» Activity: Images do not belong in the copy. Set down all the entries exactly.

>>

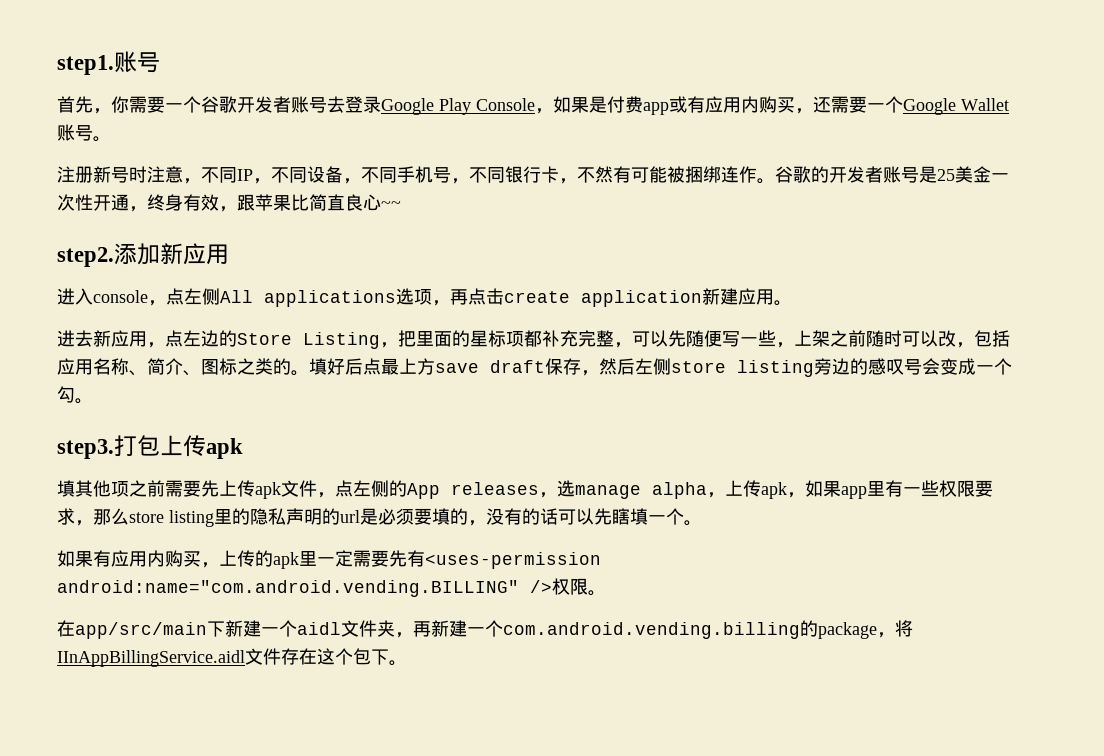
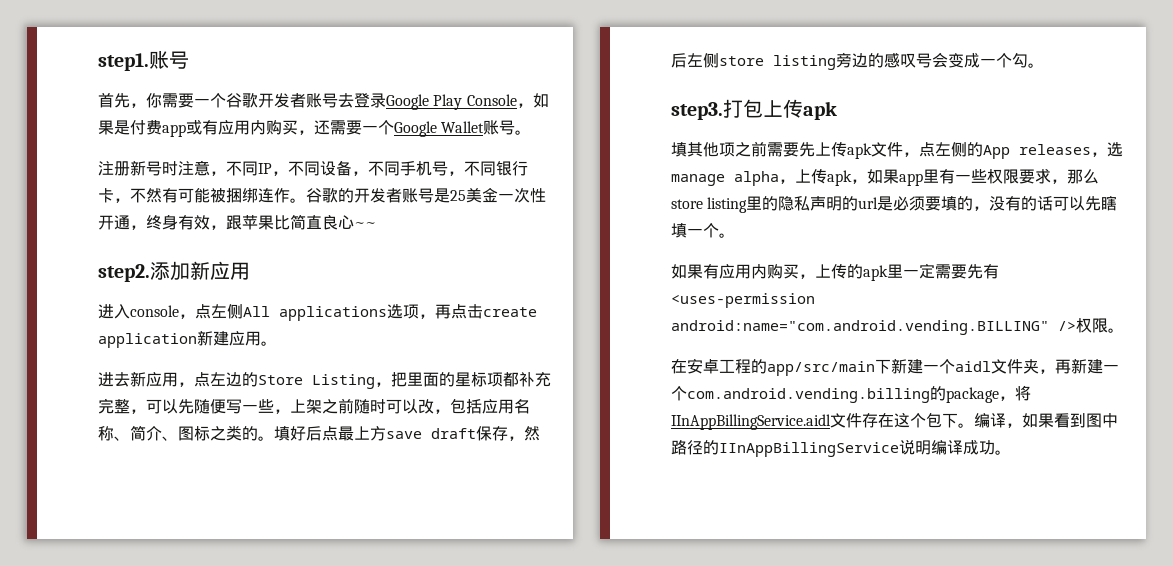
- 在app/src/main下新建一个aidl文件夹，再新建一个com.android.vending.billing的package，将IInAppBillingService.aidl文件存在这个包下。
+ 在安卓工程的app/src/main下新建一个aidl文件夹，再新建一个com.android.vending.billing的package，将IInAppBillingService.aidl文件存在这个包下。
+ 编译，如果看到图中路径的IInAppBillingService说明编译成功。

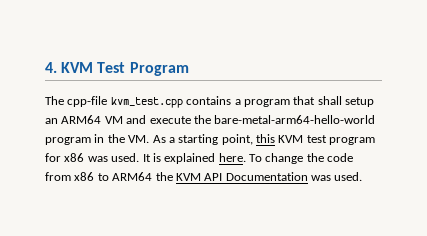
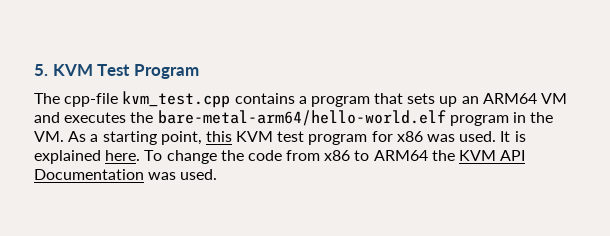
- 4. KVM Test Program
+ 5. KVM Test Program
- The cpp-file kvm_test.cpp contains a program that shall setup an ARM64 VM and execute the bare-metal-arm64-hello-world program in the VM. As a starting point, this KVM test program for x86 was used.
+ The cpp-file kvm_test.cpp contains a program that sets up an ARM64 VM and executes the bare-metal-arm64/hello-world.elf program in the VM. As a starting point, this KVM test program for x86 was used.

<<

» Exercise output:
- 在app/src/main下新建一个aidl文件夹，再新建一个com.android.vending.billing的package，将IInAppBillingService.aidl文件存在这个包下。
+ 在安卓工程的app/src/main下新建一个aidl文件夹，再新建一个com.android.vending.billing的package，将IInAppBillingService.aidl文件存在这个包下。
+ 编译，如果看到图中路径的IInAppBillingService说明编译成功。

- 4. KVM Test Program
+ 5. KVM Test Program
- The cpp-file kvm_test.cpp contains a program that shall setup an ARM64 VM and execute the bare-metal-arm64-hello-world program in the VM. As a starting point, this KVM test program for x86 was used.
+ The cpp-file kvm_test.cpp contains a program that sets up an ARM64 VM and executes the bare-metal-arm64/hello-world.elf program in the VM. As a starting point, this KVM test program for x86 was used.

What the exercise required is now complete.